Monday 17 December 2012

Advent Thoughts

I sometimes think that Christianity is an extrovert's religion.* At my church on Advent we have an Advent Garden, or labyrinth, which is a spiral of pine boughs with a candle in the centre. We turn off the lights, and congregants circle the labyrinth with a tea light, light it on the centre candle, and leave again, placing the candle somewhere among the pine boughs on the way out. As more congregants participate, the candles increase; as candles increase, so does the light in the room. It is a simple but evocative image for Advent.

One of the things I realized this year is how much I prefer candlelight services because the light levels are low. I am a classic introvert in almost all measures: I prefer low stimulation to high stimulation most of the time (with pretty much only two exceptions: intellectual stimulation and olfactory stimulation). So candlelight services are nice not because they symbolize light overpowering darkness but because they don't have much light at all. By the symbolic logic involved, that would say bad things about me. (I also like the particular quality of candle light--soft, moving, unobtrusive.)
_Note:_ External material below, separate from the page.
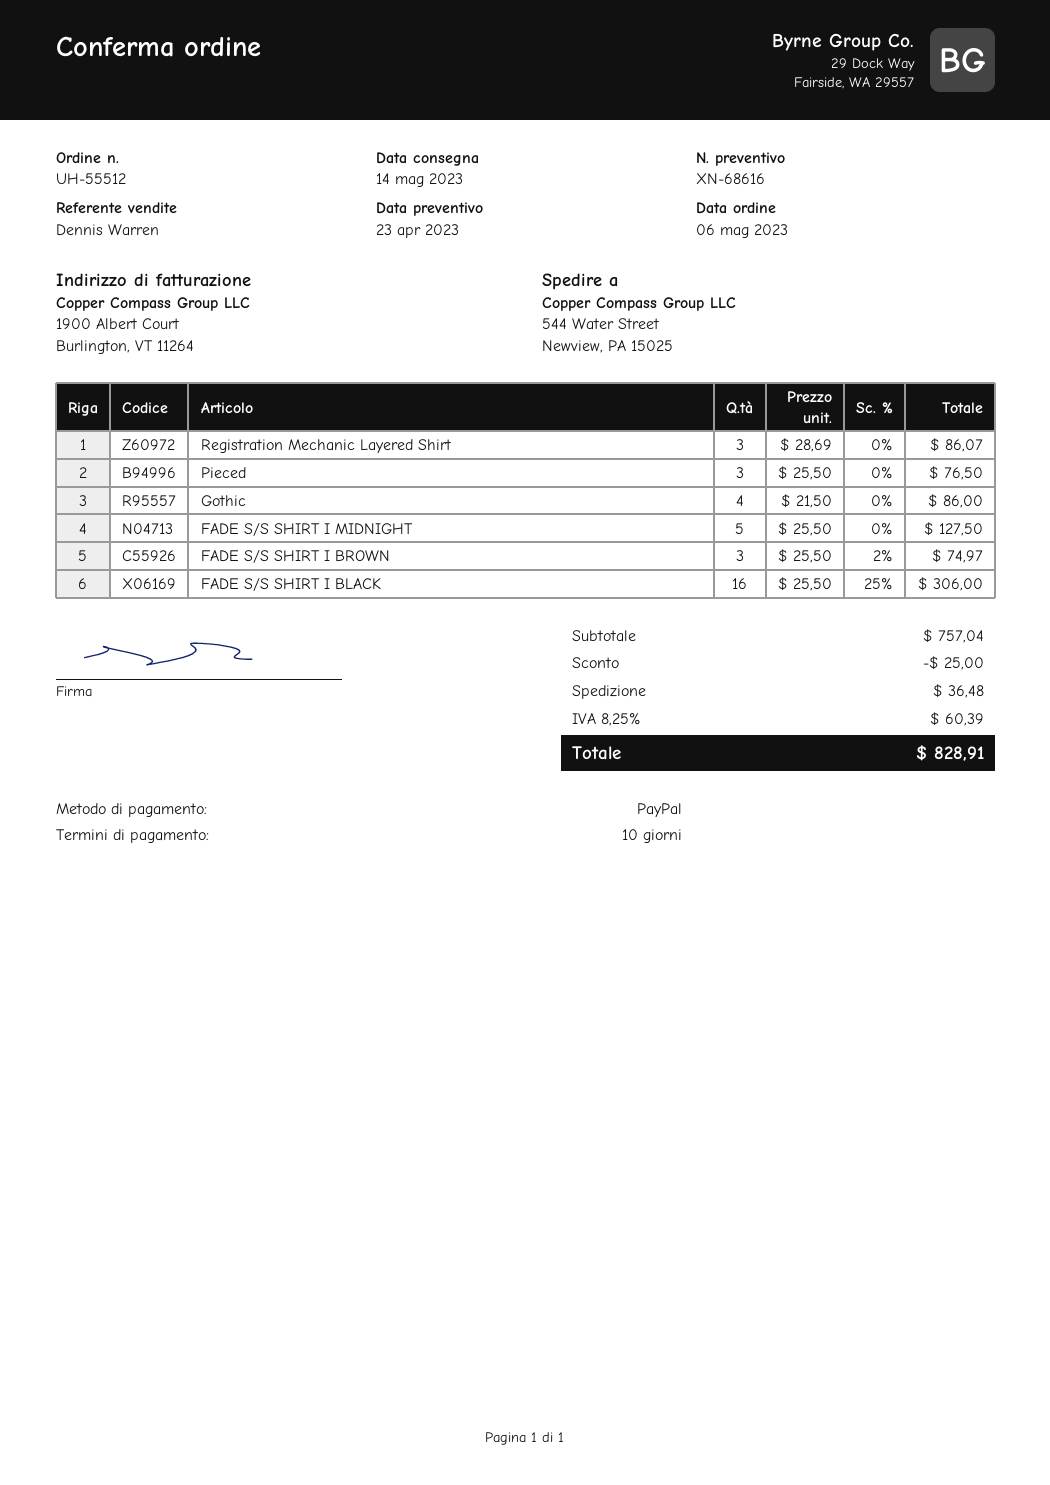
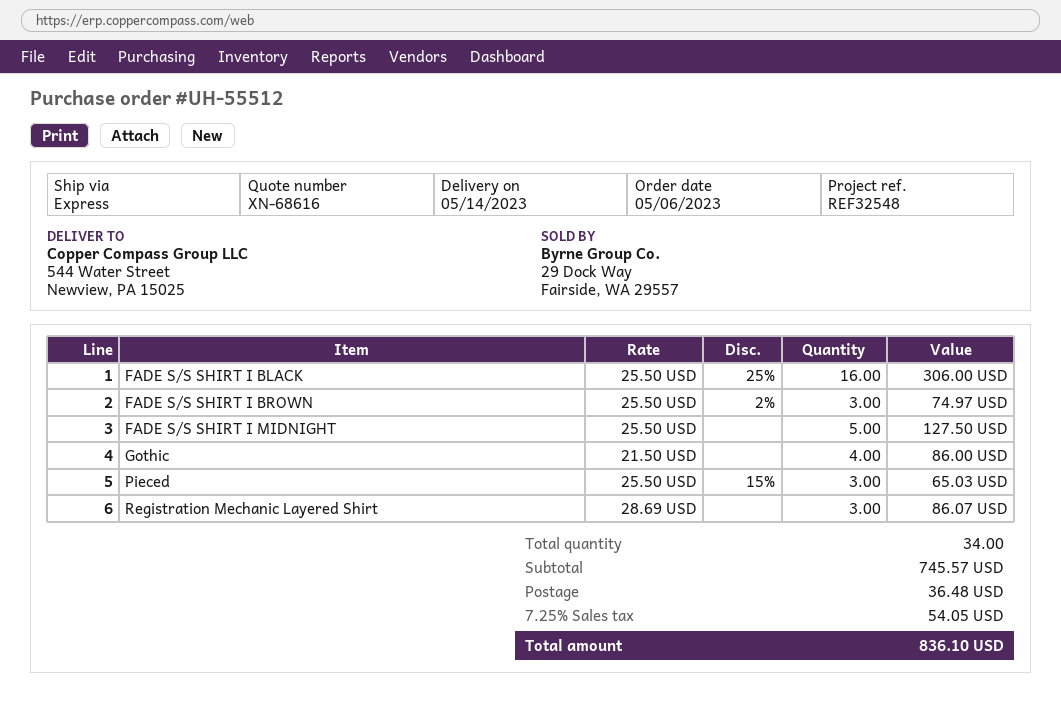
Pieced: 3 x 25.50 = 76.50 -> 3 x 25.50 - 15% = 65.03
subtotal: 757.04 -> 745.57
discount: 25.00 -> none
tax: 8.25% = 60.39 -> 7.25% = 54.05
total: 828.91 -> 836.10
I'm not really trying to draw any conclusions. It just seems that even some of the most fundamental images--light overcoming dark--aren't as emotionally clear-cut as some might like them to be. Or maybe this is my Winter Christian identity in play: I'm not really comfortable unless my discomfort is acknowledged. I once had a housemate who called me a vampire because I would walk about the house in the dark if no one else had turned the lights on (I was trying to conserve energy).

*The "sometimes" is meant to indicate that I'm not actually willing to stand by this sweeping generalization. That being said, I do think much about Christian culture is easier for extroverts than for introverts.